Task goal: Transcribe the records exactly from the line with "Yellow with Flowers" to the end, both included.

━━ Exercise input

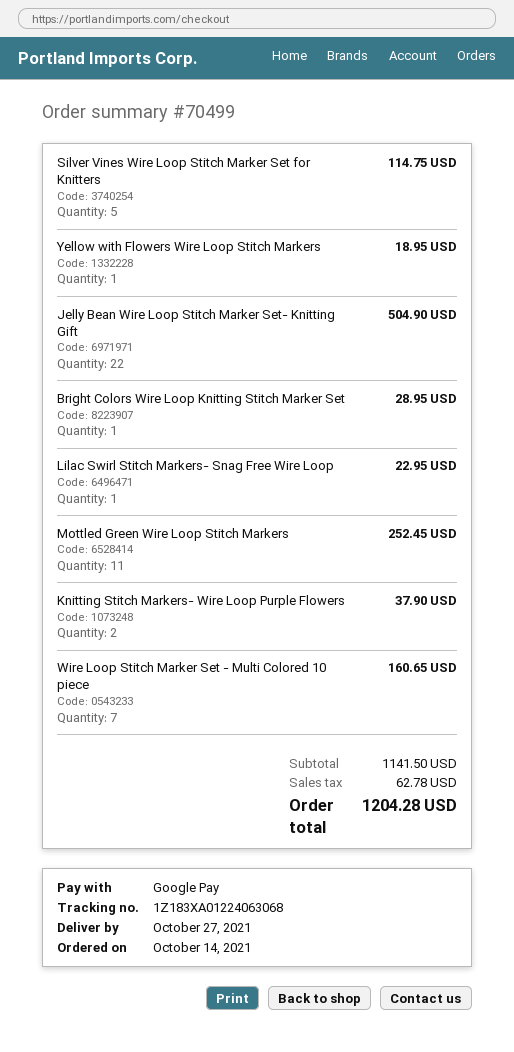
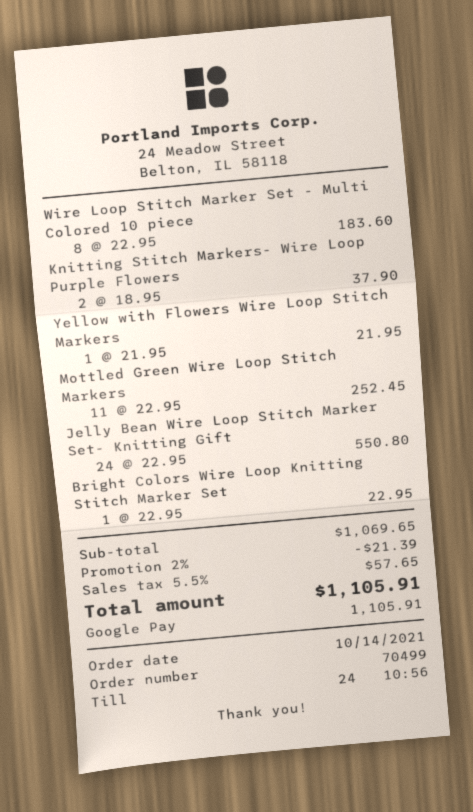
Silver Vines Wire Loop Stitch Marker Set for Knitters: 5 for 114.75 -> none
Yellow with Flowers Wire Loop Stitch Markers: 1 for 18.95 -> 1 for 21.95
Jelly Bean Wire Loop Stitch Marker Set- Knitting Gift: 22 for 504.90 -> 24 for 550.80
Bright Colors Wire Loop Knitting Stitch Marker Set: 1 for 28.95 -> 1 for 22.95
Lilac Swirl Stitch Markers- Snag Free Wire Loop: 1 for 22.95 -> none
Wire Loop Stitch Marker Set - Multi Colored 10 piece: 7 for 160.65 -> 8 for 183.60
subtotal: 1141.50 -> 1069.65
discount: none -> 2% = 21.39
tax: 62.78 -> 57.65
total: 1204.28 -> 1105.91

━━━━

Exercise output:
Yellow with Flowers Wire Loop Stitch Markers: 1 for 18.95 -> 1 for 21.95
Jelly Bean Wire Loop Stitch Marker Set- Knitting Gift: 22 for 504.90 -> 24 for 550.80
Bright Colors Wire Loop Knitting Stitch Marker Set: 1 for 28.95 -> 1 for 22.95
Lilac Swirl Stitch Markers- Snag Free Wire Loop: 1 for 22.95 -> none
Wire Loop Stitch Marker Set - Multi Colored 10 piece: 7 for 160.65 -> 8 for 183.60
subtotal: 1141.50 -> 1069.65
discount: none -> 2% = 21.39
tax: 62.78 -> 57.65
total: 1204.28 -> 1105.91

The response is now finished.